Gosto de imaginar que vivo muitíssimo bem da minha arte. Que neste exato momento, enquanto escrevo este texto, uma quantia razoável de dinheiro está sendo depositado na minha conta! Estou a gargalhar agora. Alguém que não consigo enxergar direito, pois estou absorto na minha escrita, alguém me alcança uma xícara generosa de café e alguns petiscos...Eu recuso.
Outra gargalhada.
Estou num escritório particular, na minha própria casa. De minha janela posso avistar um jardim bem cuidado, esmerado mesmo. Muitas flores. Não fumo. Não bebo nesta cena. Sou um respeitável Senhor de seus setenta anos e setecentos livros...Outra gargalhada! Meu teclado é feito de marfim...marfim mesmo!
À noite vou receber alguns amigos. Escritores, atores, diretores de cinema e teatro. Vou falar o estritamente necessário e vou partir para a cama antes que eles terminem seus discursos enfadonhos...

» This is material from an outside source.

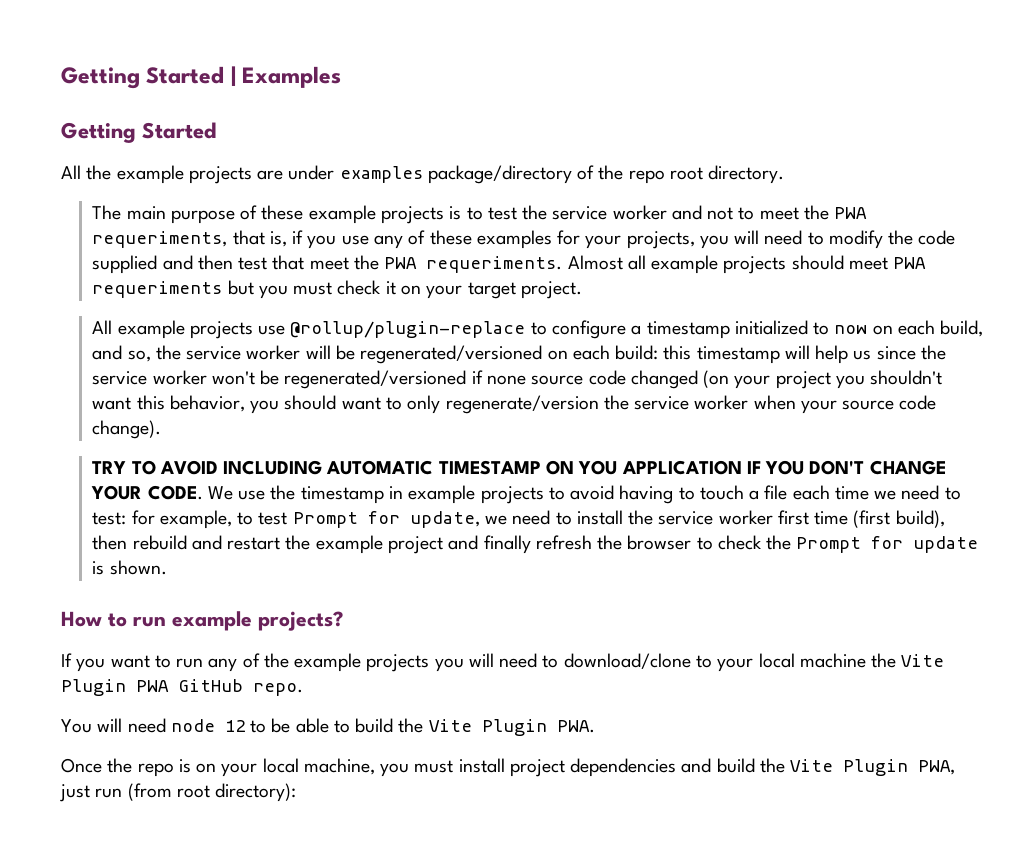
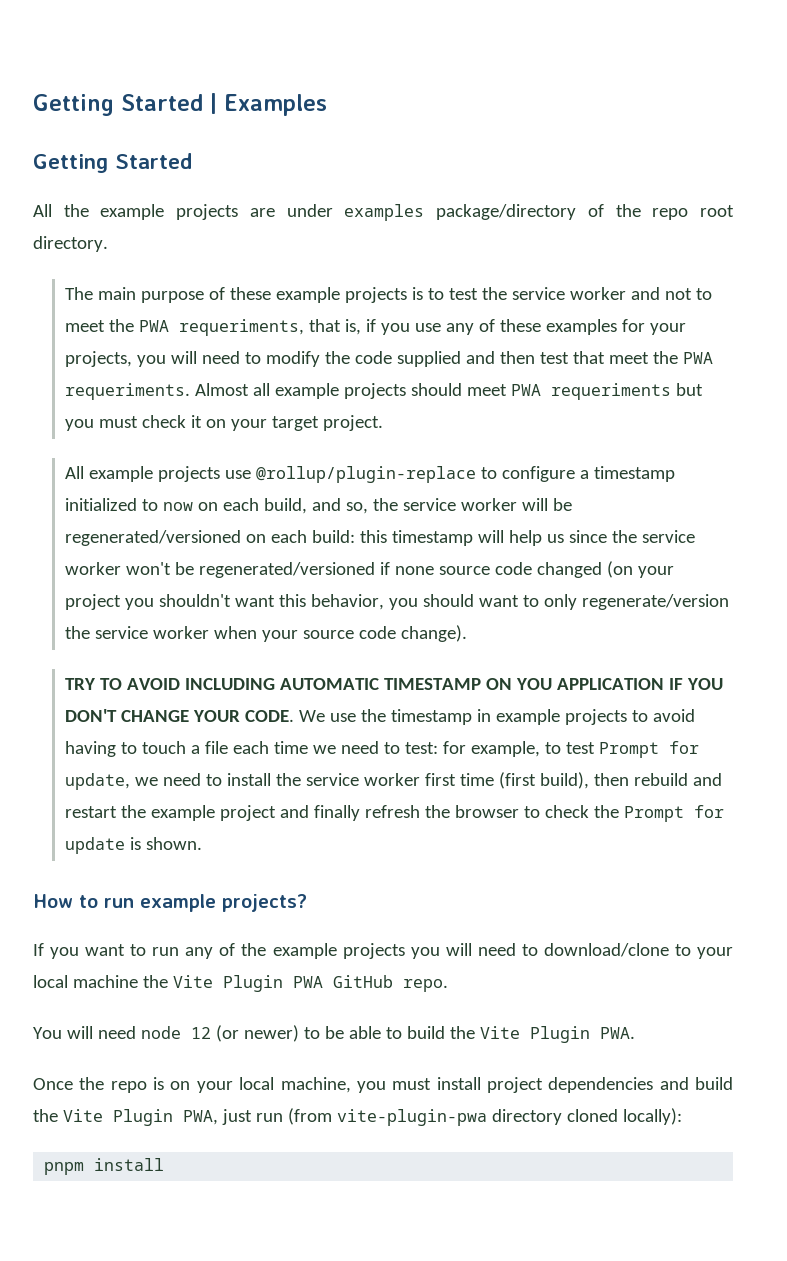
- You will need node 12 to be able to build the Vite Plugin PWA.
+ You will need node 12 (or newer) to be able to build the Vite Plugin PWA.
- Once the repo is on your local machine, you must install project dependencies and build the Vite Plugin PWA, just run (from root directory):
+ Once the repo is on your local machine, you must install project dependencies and build the Vite Plugin PWA, just run (from vite-plugin-pwa directory cloned locally):
+ pnpm install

Outra gargalhada. Acordo. Estou de pijama. Um pijama ridiculamente amarfanhado. Meus cabelos estão em pé. Nem lavei o rosto ainda. Meu teclado está sujo de cinzas de cigarro e um café insuportavelmente malfeito desfila em minhas papilas gustativas...Ah, não tenho setenta anos, tenho trinta. Da minha janela avisto uma outra janela: a janela de uma vizinha gorducha cuja principal missão na vida parece ser a limpeza das janelas. Tenho um cachorro que acabou de urinar no tapete. Hoje mesmo vou tentar vender algum livro usado para poder comprar o cigarro de amanhã. Outra gargalhada! Uma tosse! Escuto a voz da minha mãe:
- guri, sai deste computador! Já sei. Está escrevendo aquelas porcarias que não te levam a nada!
Outra tosse. Outra e outra. Derramei o café no teclado.
- Olha só! Derramaste café no teclado! E as cinzas de cigarro? Não acredito! O cachorro urinou novamente no chão! Pega o pano e limpa! O cachorro é teu!
Vou acabar esta droga de texto, enfiar uma colher generosa de mel com propólis na boca e gargalhar nos meus sonhos!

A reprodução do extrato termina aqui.